L’intellectuel italien Antonio Gramsci partait d’un constat: le pouvoir de la classe dominante ne s’exerce pas uniquement par la coercition mais également par sa capacité à créer un consentement, un sens commun, au sein de la société. Autrement dit, la bataille doit aussi se remporter dans le champ des idées, le but ultime étant l’hégémonie culturelle, stratégie de maintien du pouvoir.
Bolsonaro a très bien assimilé cette leçon, par l’intermédiaire de son maître à penser [Olavo de Carvalho], un astrologue et essayiste ultraconservateur établi aux Etats-Unis. Au Brésil, le gouvernement essaie d’atteindre une telle position hégémonique, à coup de fake news et d’attaques médiatiques intenses visant à déconstruire ce que beaucoup de Brésiliens jugeaient alors comme des solutions pour le pays, soit la réduction de la pauvreté et des inégalités.
Le «mythe» [surnom de Bolsonaro donné par ses partisans] a réussi à mobiliser une partie du peuple en marginalisant le Parti des travailleurs (PT) et l’ex-président Lula, agitant l’épouvantail de la corruption, de l’antipatriotisme et du rejet de la réussite économique, supposés propre à la gauche.
Dans un contexte de déclin de l’intérêt de la gauche pour les luttes populaires, les mouvances néo-pentecôtistes, dont le président fait partie, ont aussi conquis les favelas en mettant en avant une «théologie de la prospérité». Cette approche morale de la religion nie la diversité de la société. Elle appuie le combat du mouvement néomaccarthyste Escola Sem Partido (Ecoles sans partis) qui, comme son nom le suggère, a vocation d’endiguer le «marxisme culturel», qui selon les fantasmes de Bolsonaro, essaimerait au sein du système éducatif.
Quelles leçons devraient tirer la gauche brésilienne selon vous?

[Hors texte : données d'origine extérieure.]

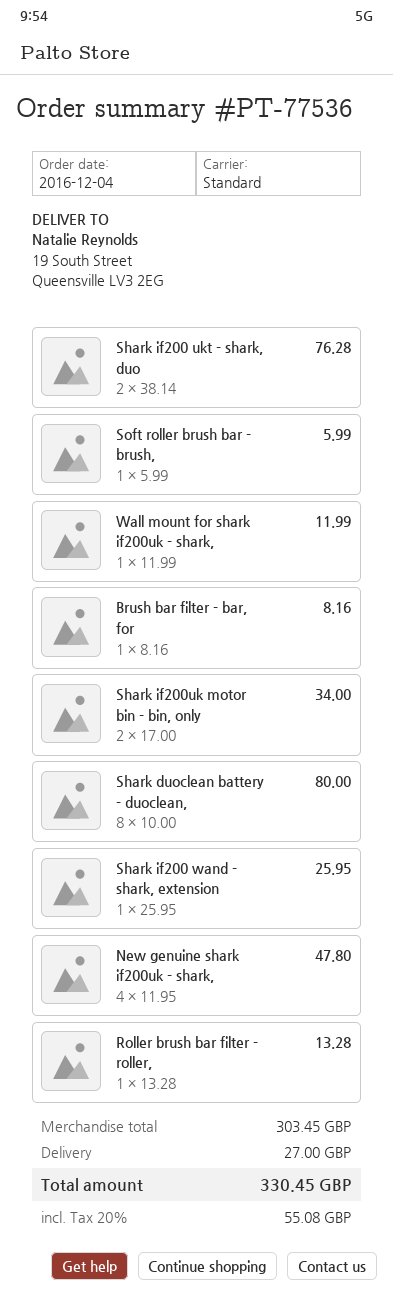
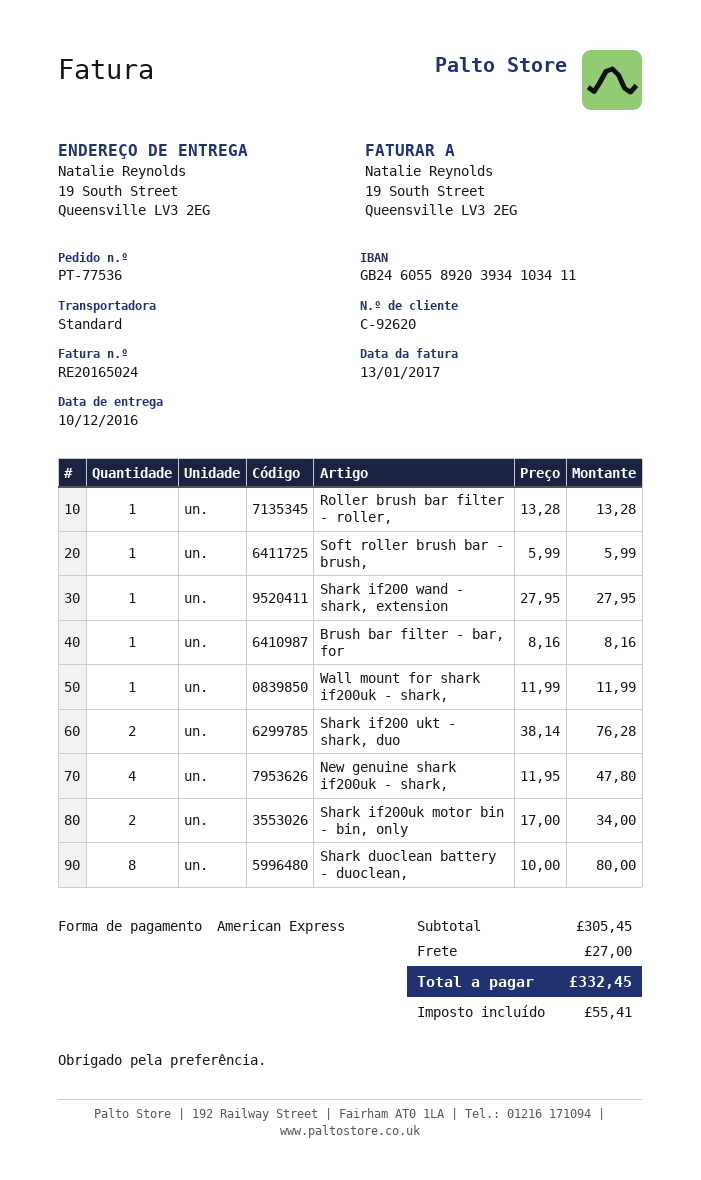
Shark if200 wand - shark, extension: 1 x 25.95 = 25.95 -> 1 x 27.95 = 27.95
subtotal: 303.45 -> 305.45
tax: 55.08 -> 55.41
total: 330.45 -> 332.45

La montée des forces réactionnaires est aussi la conséquence d’un certain désintérêt de la gauche pour l’éducation populaire et le travail de conscientisation des masses, chers au pédagogue Paulo Freire. Le «lulisme», concept du sociologue brésilien et ancien attaché de presse du PT André Vitor Singer pour critiquer la présidence de Lula, l’exprime bien: les politiques socio-économiques durant le mandat précédent n’étaient pas assez radicales. Ce sont donc la percée «culturelle» de Bolsonaro couplée au désengagement de la gauche qui ont permis à l’actuel président de se forger un électorat, même si ses électeurs avaient pu bénéficier des réformes sociales du gouvernement PT. C’est pourquoi nous devons impérativement, comme l’expliquait Gramsci mais aussi Freire, développer une «action culturelle» pour reconstruire la démocratie brésilienne.

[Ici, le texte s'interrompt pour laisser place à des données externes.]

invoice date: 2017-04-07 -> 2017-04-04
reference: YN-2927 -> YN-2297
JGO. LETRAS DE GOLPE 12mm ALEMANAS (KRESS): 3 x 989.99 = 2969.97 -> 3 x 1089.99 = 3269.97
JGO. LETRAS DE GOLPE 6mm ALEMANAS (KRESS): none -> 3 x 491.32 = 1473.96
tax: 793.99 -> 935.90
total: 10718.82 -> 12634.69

Quel message souhaitez-vous adresser à la jeunesse suisse?
L’essentiel, c’est de prendre conscience de l’impact écologique des échanges économiques avec le Brésil. J’enjoins la Suisse, principal siège des multinationales produisant des pesticides, à ne pas être coresponsable de la tragédie que vivent les populations indigènes. Deuxièmement, nous espérons que le peuple suisse continuera de dénoncer haut et fort Jair Bolsonaro. Il est impératif de véhiculer l’information et de faire pression sur votre propre gouvernement, notamment au sujet de l’accord de libre-échange entre la Suisse et le Mercosur [dont fait partie le Brésil] 1>Les négociations entre l’Association européenne de libre-échange (AELE), dont la Suisse est membre, et le Mercosur ont été finalisées en août dernier. La Suisse doit encore ratifier l’accord, en novembre ou en janvier prochain. Une pétition s’y oppose et un référendum pourrait être lancé. En septembre dernier, la France a, elle, refusé de ratifier le traité de libre échange de l’Union Européenne avec le Mercosur, en raison du non-respect des engagements environnementaux du Brésil.. Nous serions ainsi attentifs à ce que la Suisse mette enfin sur un pied d’égalité économie et droits humains.